EXERCISE BRIEF - A line qualifies if it holds the string "fill". Copy every qualifying line from the records.

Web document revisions
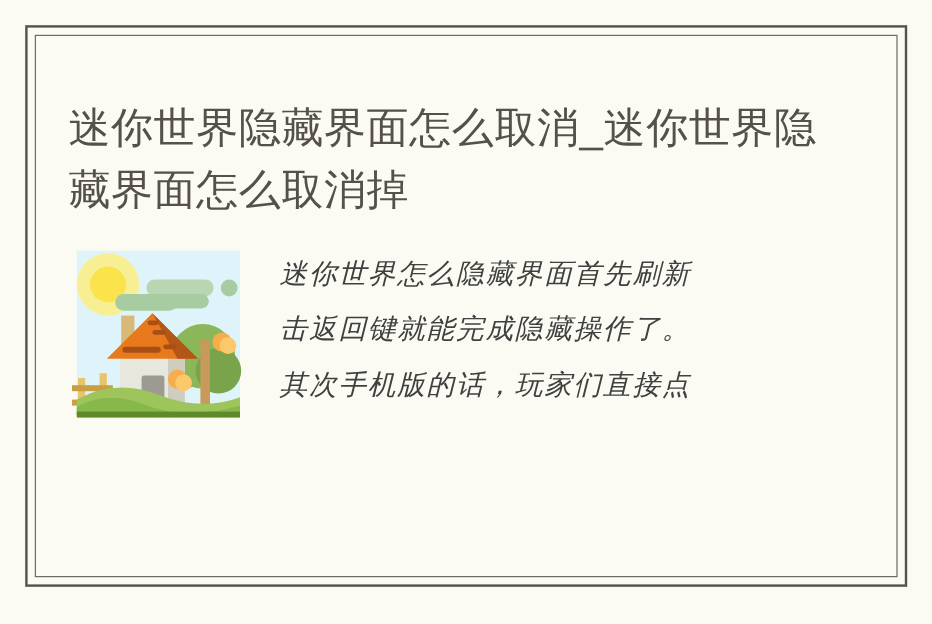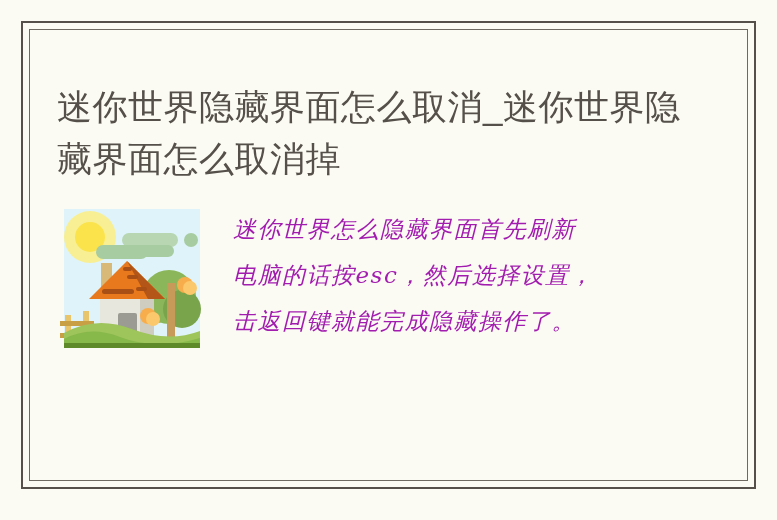--- a/index.html
+++ b/index.html
@@ -67,21 +67,21 @@
   .illus svg { display: block; width: 152px; height: 153px; }
 
   
   .body-copy {
     position: absolute;
     left: 233px;
     top: 206px;
     width: 412px;
     font-size: 23px;
     line-height: 46px;
-    color: #a21caf;
+    color: #404040;
     font-family: "DejaVu Serif", "Liberation Serif", serif;
     font-style: italic;
     letter-spacing: 1.5px;
     text-align: justify;
   }
   .body-copy .line { display: block; white-space: pre; }
 </style>
 </head>
 <body>
 
@@ -138,17 +138,17 @@
       <rect x="4" y="128" width="34" height="5" fill="#c99f45"></rect>
 
       <path d="M 8 141 L 8 128 Q 40 110 76 124 Q 112 138 144 126 L 144 141 Z" fill="#9ec45c"></path>
       <path d="M 8 141 L 8 134 Q 34 120 64 132 Q 100 146 144 133 L 144 141 Z" fill="#86b84a"></path>
       <rect x="8" y="138" width="136" height="5" fill="#5f8a2a"></rect>
     </svg>
   </div>
 
   <div class="body-copy">
     <span class="line">迷你世界怎么隐藏界面首先刷新</span>
-    <span class="line">电脑的话按esc，然后选择设置，</span>
     <span class="line">击返回键就能完成隐藏操作了。</span>
+    <span class="line">其次手机版的话，玩家们直接点</span>
   </div>
 
 </div>
 
 </body></html>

RESPONSE BELOW -
       <rect x="4" y="128" width="34" height="5" fill="#c99f45"></rect>
       <path d="M 8 141 L 8 128 Q 40 110 76 124 Q 112 138 144 126 L 144 141 Z" fill="#9ec45c"></path>
       <path d="M 8 141 L 8 134 Q 34 120 64 132 Q 100 146 144 133 L 144 141 Z" fill="#86b84a"></path>
       <rect x="8" y="138" width="136" height="5" fill="#5f8a2a"></rect>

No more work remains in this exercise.